### TASK DIRECTIONS
Using the entries that follow, collect the lines where the word "family" appears.

Recorded data
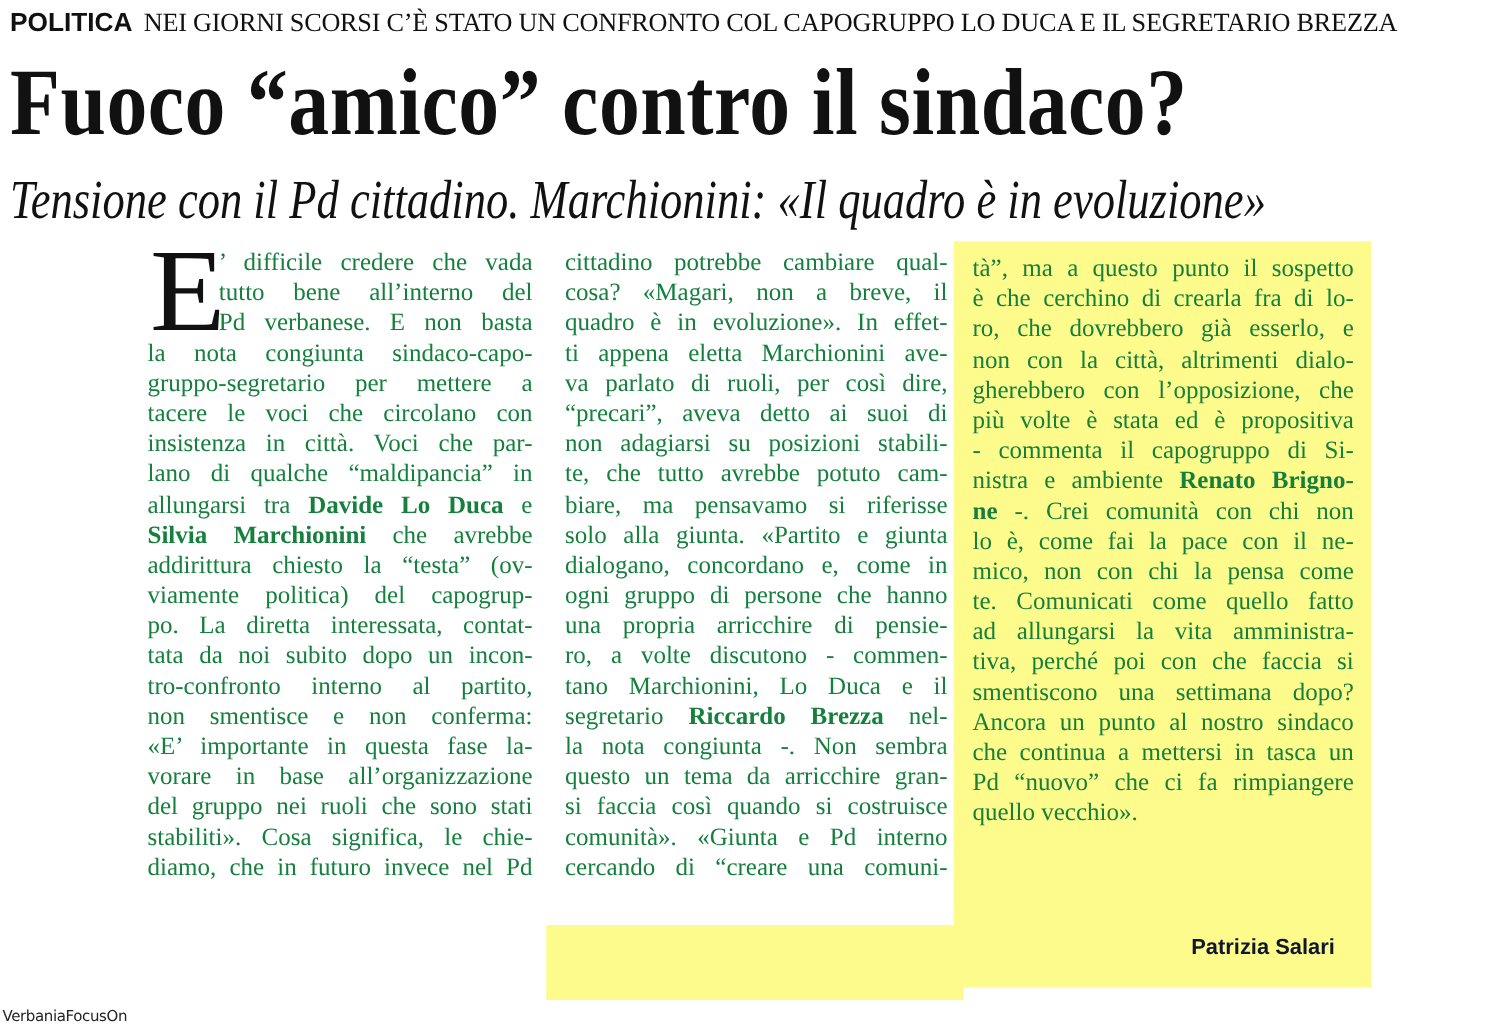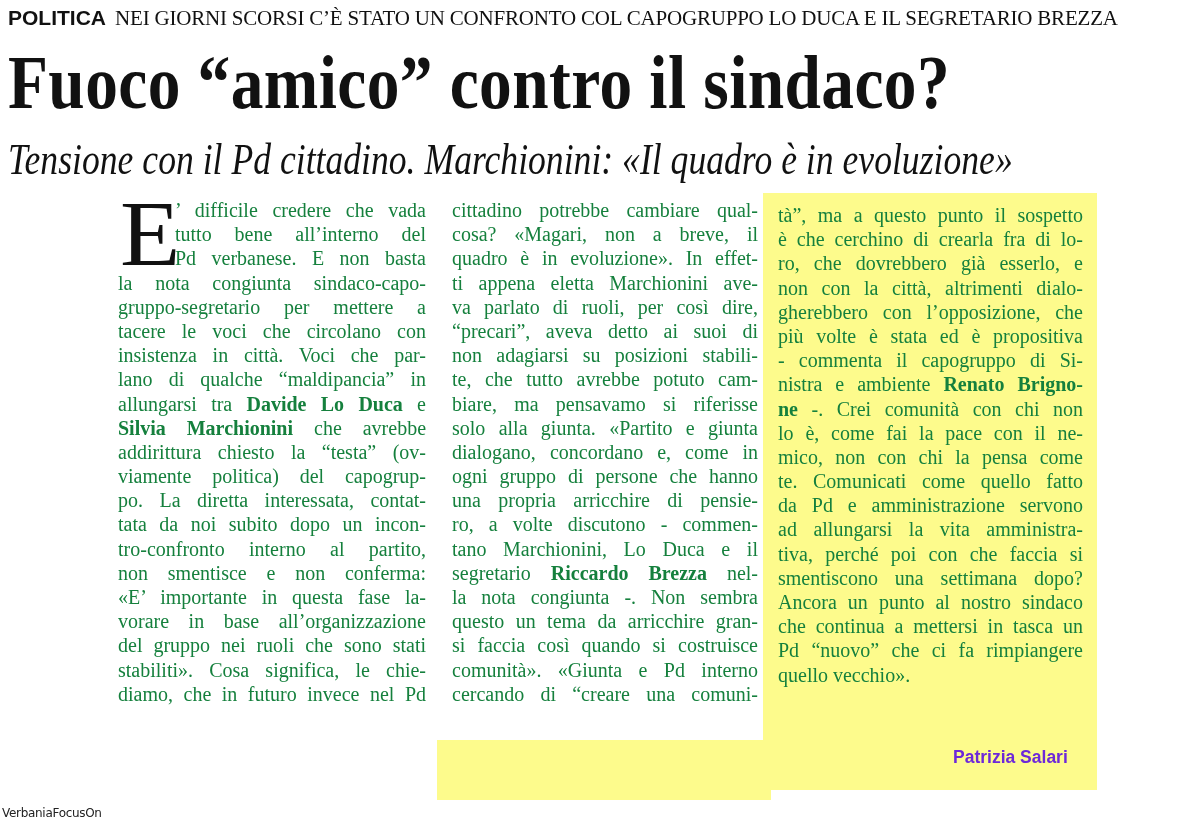--- a/index.html
+++ b/index.html
@@ -213,7 +213,6 @@
   <span class="line">lo è, come fai la pace con il ne-</span>
   <span class="line">mico, non con chi la pensa come</span>
   <span class="line">te. Comunicati come quello fatto</span>
-  <span class="line">da Pd e amministrazione servono</span>
   <span class="line">ad allungarsi la vita amministra-</span>
   <span class="line">tiva, perché poi con che faccia si</span>
   <span class="line">smentiscono una settimana dopo?</span>

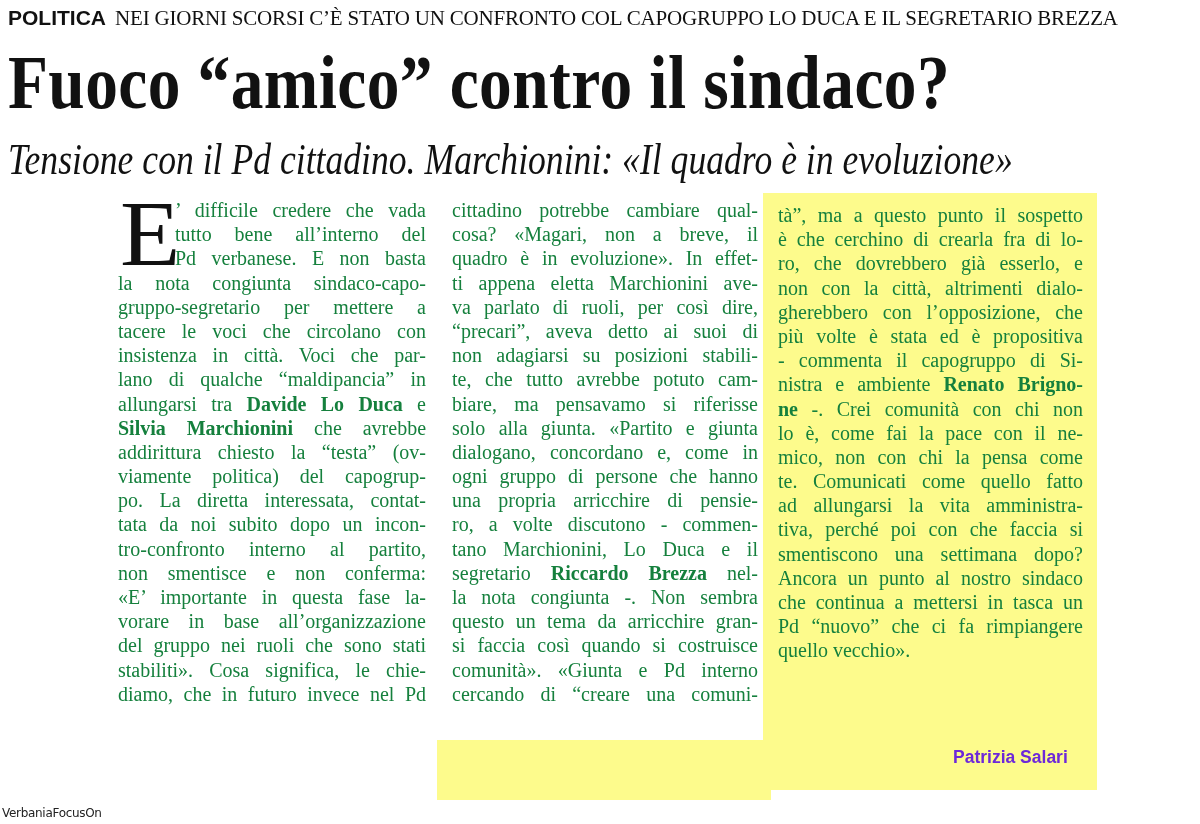--- a/index.html
+++ b/index.html
@@ -121,7 +121,7 @@
       font-weight: bold;
       font-size: 17.5px;
       line-height: 22px;
-      color: #6d28d9;
+      color: #0f172a;
     }
     .watermark {
       position: absolute;

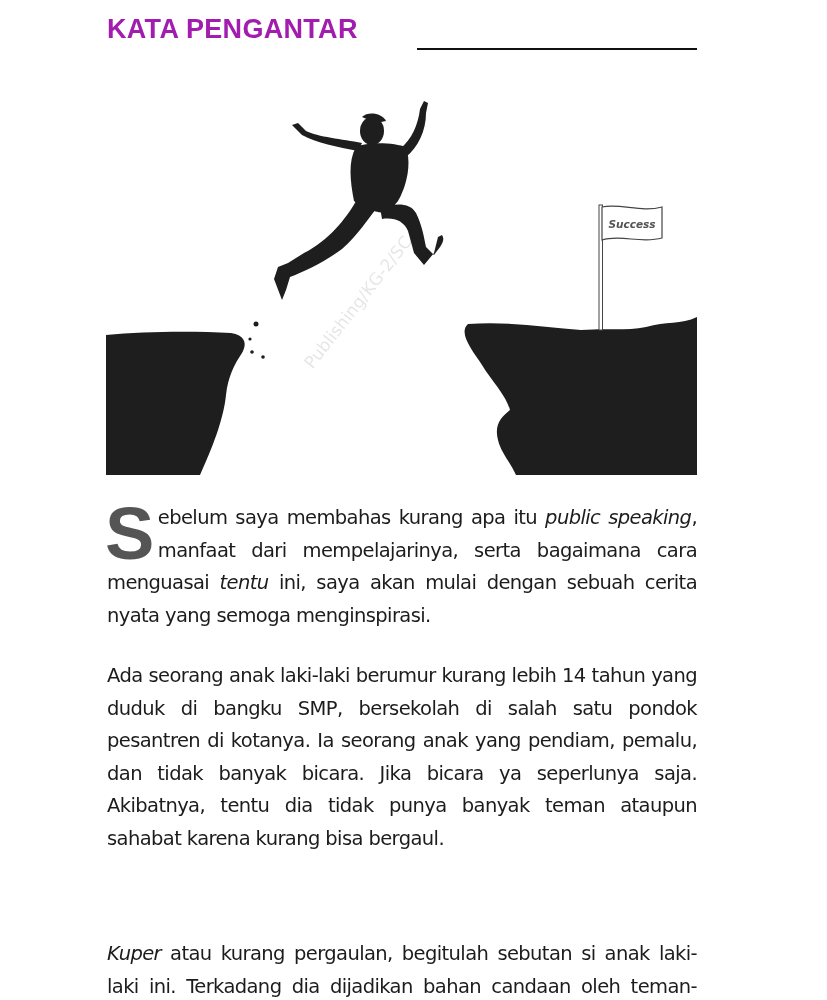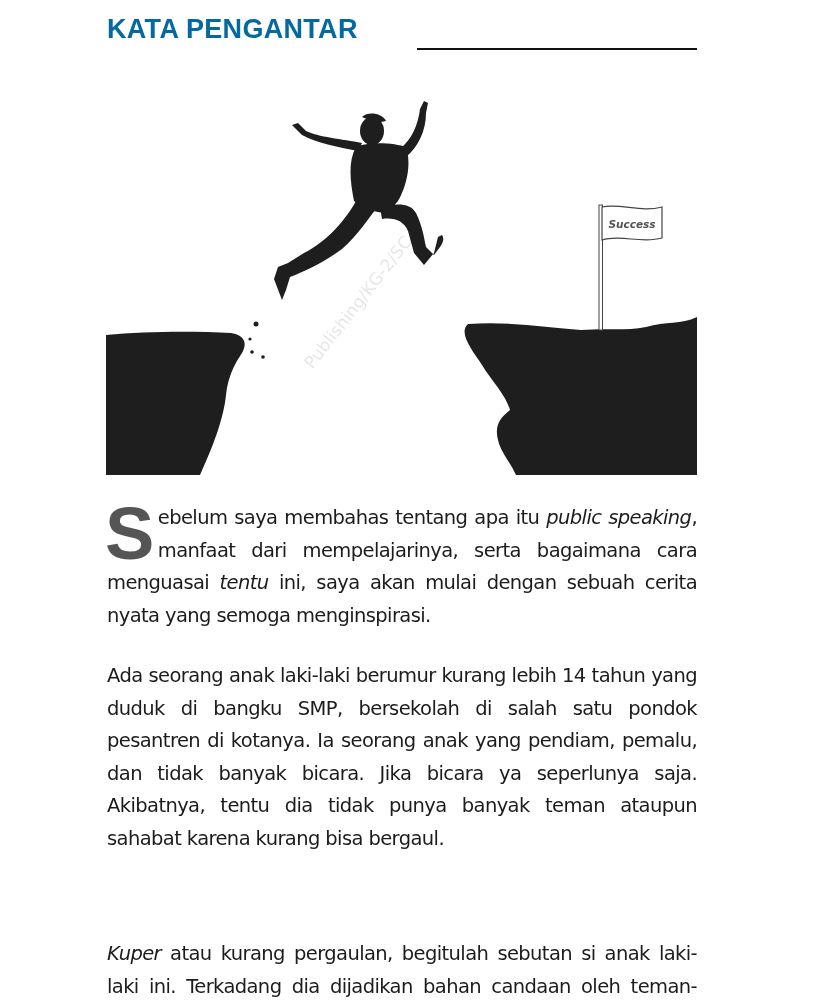--- a/index.html
+++ b/index.html
@@ -5,7 +5,7 @@
   html, body { margin: 0; padding: 0; background: #ffffff; }
   body { width: 827px; height: 1000px; position: relative; overflow: hidden; font-family: "DejaVu Sans", sans-serif; color: #1a1a1a; }
   .header { position: absolute; left: 107px; top: 10px; width: 590px; height: 40px; }
-  .header-title { position: absolute; left: 0; top: 4px; font-family: "Liberation Sans", sans-serif; font-weight: bold; font-size: 27px; letter-spacing: 0.3px; color: #0369a1; }
+  .header-title { position: absolute; left: 0; top: 4px; font-family: "Liberation Sans", sans-serif; font-weight: bold; font-size: 27px; letter-spacing: 0.3px; color: #a21caf; }
   .header-rule { position: absolute; left: 310px; right: 0; top: 38px; height: 2px; background: #111; }
   .illustration { position: absolute; left: 106px; top: 95px; width: 591px; height: 380px; text-decoration: underline; }
   .watermark { position: absolute; left: 300px; top: 360px; transform: rotate(-52deg); transform-origin: left top; font-size: 17px; color: rgba(0,0,0,0.10); white-space: nowrap; font-family: "DejaVu Sans", sans-serif; pointer-events: none; }

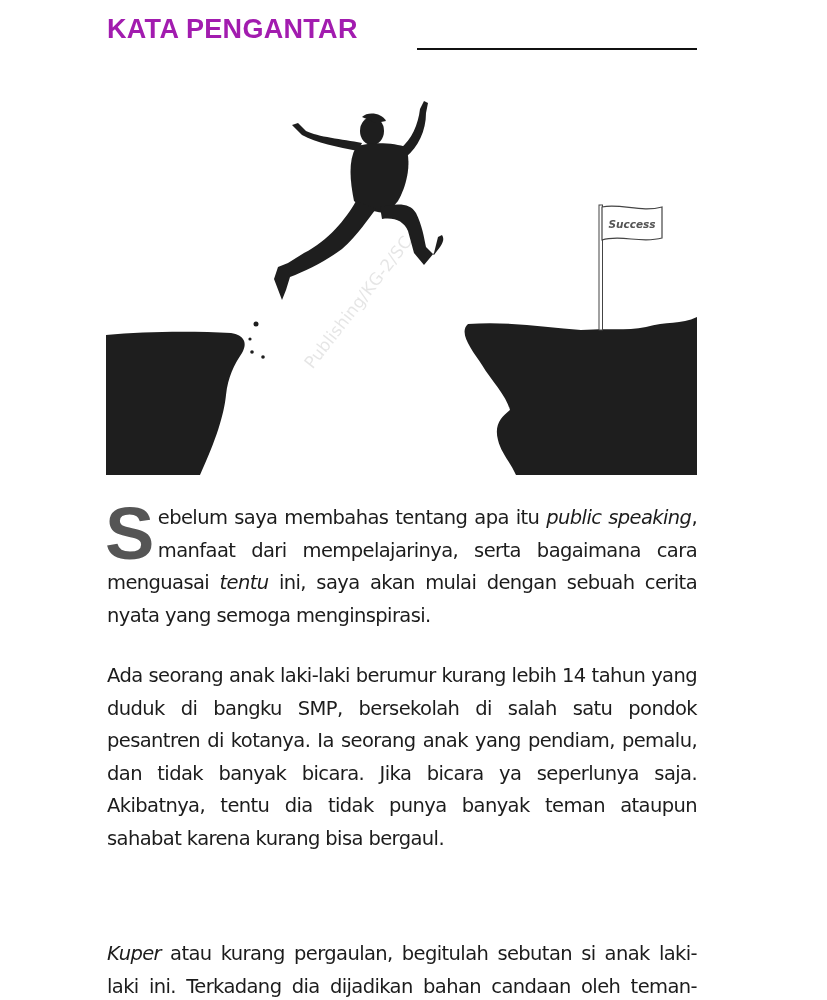--- a/index.html
+++ b/index.html
@@ -59,7 +59,7 @@
 
 <div class="watermark">Publishing/KG-2/SC</div>
 
-<div class="body-text p1"><span class="drop-cap">S</span><span>ebelum saya membahas tentang apa itu </span><em>public speaking</em><span>, manfaat dari mempelajarinya, serta bagaimana cara menguasai </span><em>tentu</em><span> ini, saya akan mulai dengan sebuah cerita nyata yang semoga menginspirasi.</span></div>
+<div class="body-text p1"><span class="drop-cap">S</span><span>ebelum saya membahas kurang apa itu </span><em>public speaking</em><span>, manfaat dari mempelajarinya, serta bagaimana cara menguasai </span><em>tentu</em><span> ini, saya akan mulai dengan sebuah cerita nyata yang semoga menginspirasi.</span></div>
 
 <div class="body-text p2"><span>Ada seorang anak laki-laki berumur kurang lebih 14 tahun yang duduk di bangku SMP, bersekolah di salah satu pondok pesantren di kotanya. Ia seorang anak yang pendiam, pemalu, dan tidak banyak bicara. Jika bicara ya seperlunya saja. Akibatnya, tentu dia tidak punya banyak teman ataupun sahabat karena kurang bisa bergaul.</span></div>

### ANSWER SPACE
   body { width: 827px; height: 1000px; position: relative; overflow: hidden; font-family: "DejaVu Sans", sans-serif; color: #1a1a1a; }
-  .header-title { position: absolute; left: 0; top: 4px; font-family: "Liberation Sans", sans-serif; font-weight: bold; font-size: 27px; letter-spacing: 0.3px; color: #0369a1; }
+  .header-title { position: absolute; left: 0; top: 4px; font-family: "Liberation Sans", sans-serif; font-weight: bold; font-size: 27px; letter-spacing: 0.3px; color: #a21caf; }
   .watermark { position: absolute; left: 300px; top: 360px; transform: rotate(-52deg); transform-origin: left top; font-size: 17px; color: rgba(0,0,0,0.10); white-space: nowrap; font-family: "DejaVu Sans", sans-serif; pointer-events: none; }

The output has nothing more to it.